それは、1年や2年で出られるわけはありません

 そう語る岡と増田は、来年からJCL TEAM UKYOでふたたび師弟、かつチームメートになる。増田は今、片山右京代表の新チームに、どんなやりがいを見出しているのだろう。

「選手はモチベーションがなくなった瞬間に枯れると思うんですけど、幸い、僕の中ではまだ、それが続いてるんです。新しいチームで活動を始めることで、また頑張ろうという気持ちになっている。

 力は自然に、右肩下がりで落ちていくものでしょう。年齢には逆らえませんから。その中で、39歳の限界を見てみたいんです。

 そういう思いと、もう自分がチームで一番でなくてもいいという思いがある。

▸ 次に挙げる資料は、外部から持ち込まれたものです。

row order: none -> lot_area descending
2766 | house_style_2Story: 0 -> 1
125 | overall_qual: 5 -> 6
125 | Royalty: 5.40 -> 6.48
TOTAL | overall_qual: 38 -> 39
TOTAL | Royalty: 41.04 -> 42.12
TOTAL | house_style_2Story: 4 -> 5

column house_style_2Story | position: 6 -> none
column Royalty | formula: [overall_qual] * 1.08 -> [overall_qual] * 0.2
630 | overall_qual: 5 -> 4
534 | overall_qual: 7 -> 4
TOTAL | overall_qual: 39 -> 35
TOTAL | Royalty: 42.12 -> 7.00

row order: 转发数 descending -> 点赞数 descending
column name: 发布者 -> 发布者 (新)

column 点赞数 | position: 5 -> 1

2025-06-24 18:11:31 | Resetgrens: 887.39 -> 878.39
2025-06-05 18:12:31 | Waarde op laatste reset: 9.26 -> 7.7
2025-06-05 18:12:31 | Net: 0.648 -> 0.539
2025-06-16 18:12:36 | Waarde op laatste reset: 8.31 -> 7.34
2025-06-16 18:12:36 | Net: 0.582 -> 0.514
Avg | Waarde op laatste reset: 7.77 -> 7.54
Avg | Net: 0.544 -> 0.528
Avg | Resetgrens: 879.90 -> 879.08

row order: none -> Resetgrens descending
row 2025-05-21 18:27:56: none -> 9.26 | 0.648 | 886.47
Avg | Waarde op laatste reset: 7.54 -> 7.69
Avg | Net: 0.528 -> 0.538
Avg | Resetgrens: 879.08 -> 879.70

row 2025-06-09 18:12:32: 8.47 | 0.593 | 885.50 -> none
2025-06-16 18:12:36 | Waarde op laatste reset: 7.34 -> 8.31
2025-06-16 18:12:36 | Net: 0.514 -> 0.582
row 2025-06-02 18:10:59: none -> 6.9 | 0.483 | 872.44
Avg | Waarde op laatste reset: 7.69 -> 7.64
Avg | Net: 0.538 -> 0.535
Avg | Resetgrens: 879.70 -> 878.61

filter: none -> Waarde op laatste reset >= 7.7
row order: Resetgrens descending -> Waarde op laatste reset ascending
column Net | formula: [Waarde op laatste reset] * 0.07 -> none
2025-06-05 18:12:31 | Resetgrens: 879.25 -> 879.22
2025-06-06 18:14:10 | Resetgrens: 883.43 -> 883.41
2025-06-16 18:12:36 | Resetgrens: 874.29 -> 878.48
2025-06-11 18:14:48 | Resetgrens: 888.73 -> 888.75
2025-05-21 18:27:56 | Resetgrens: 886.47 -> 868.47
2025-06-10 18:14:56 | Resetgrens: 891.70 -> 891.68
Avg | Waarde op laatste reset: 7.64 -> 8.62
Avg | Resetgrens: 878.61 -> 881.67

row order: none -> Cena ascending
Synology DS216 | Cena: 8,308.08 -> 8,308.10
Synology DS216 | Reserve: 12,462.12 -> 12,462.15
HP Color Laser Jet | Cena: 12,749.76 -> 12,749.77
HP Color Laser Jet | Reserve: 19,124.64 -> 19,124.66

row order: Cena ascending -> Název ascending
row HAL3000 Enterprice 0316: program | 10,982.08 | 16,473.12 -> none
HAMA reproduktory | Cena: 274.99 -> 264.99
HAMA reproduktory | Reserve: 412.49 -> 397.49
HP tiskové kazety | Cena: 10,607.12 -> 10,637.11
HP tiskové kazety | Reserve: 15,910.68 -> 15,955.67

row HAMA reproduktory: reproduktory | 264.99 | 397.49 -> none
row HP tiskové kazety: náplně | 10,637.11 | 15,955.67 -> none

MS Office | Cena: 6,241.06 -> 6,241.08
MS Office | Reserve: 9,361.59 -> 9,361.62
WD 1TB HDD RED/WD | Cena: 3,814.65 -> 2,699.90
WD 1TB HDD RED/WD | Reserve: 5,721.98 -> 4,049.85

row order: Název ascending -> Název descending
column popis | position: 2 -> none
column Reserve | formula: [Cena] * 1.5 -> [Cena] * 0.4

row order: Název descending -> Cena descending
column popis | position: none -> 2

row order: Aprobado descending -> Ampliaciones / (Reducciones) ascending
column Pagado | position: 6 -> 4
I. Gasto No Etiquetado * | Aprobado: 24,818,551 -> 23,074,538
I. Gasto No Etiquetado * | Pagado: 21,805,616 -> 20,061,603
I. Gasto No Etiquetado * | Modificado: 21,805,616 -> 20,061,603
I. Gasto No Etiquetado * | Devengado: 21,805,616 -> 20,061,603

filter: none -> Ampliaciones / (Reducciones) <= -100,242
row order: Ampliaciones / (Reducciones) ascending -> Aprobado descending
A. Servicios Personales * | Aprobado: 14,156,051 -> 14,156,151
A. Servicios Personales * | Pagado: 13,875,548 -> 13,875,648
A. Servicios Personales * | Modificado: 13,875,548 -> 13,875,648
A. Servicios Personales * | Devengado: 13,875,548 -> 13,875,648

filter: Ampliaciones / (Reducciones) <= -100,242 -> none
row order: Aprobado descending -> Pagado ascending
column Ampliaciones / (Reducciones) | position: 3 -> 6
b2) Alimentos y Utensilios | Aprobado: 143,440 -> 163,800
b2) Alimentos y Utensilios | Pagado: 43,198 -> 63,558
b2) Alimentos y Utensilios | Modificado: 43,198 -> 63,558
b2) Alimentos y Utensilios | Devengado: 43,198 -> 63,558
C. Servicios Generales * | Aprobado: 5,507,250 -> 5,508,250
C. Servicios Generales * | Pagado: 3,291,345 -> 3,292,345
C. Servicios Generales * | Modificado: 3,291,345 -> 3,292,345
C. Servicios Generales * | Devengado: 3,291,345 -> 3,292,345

来年からはいいチーム作りをしたいということが、今の僕のモチベーションになっています」

 チームが掲げているツール・ド・フランス出場については、どう考えているのか。

「それは、1年や2年で出られるわけはありません。僕がマイヨジョーヌを着られるとも思っていない。そういう目標が、次の世代につながるようなチーム作りができればいいんですよ。今からそのための基礎を築き上げて、未来を切り拓いていきたいと思います」

骨盤骨折の重傷を負っても再び、不死鳥として

 ツールへの道は遠いかもしれない。

 増田はジャパンカップの翌週、骨盤骨折の重傷を負った。栃木県塩谷町で行われたJCLツアー第9戦しおやクリテリウムで集団落車に巻き込まれたのだ。今後はしばらく、戦列から離れてリハビリを余儀なくされる。

 しかし、これまで、大きなケガをするたびに蘇り、「不死鳥」と呼ばれてきたのが増田である。若いころの鎖骨と骨盤の骨折、人力飛行機の墜落による腰椎圧迫骨折、レース中の落車で鎖骨や肩甲骨など5カ所を骨折した時も、約3カ月のリハビリを経て復帰した。

 不死鳥ならきっと今回もまた大ケガを乗り越えて、ツールに向かってペダルを踏み出すだろう。弟子の岡もそう信じているはずだ。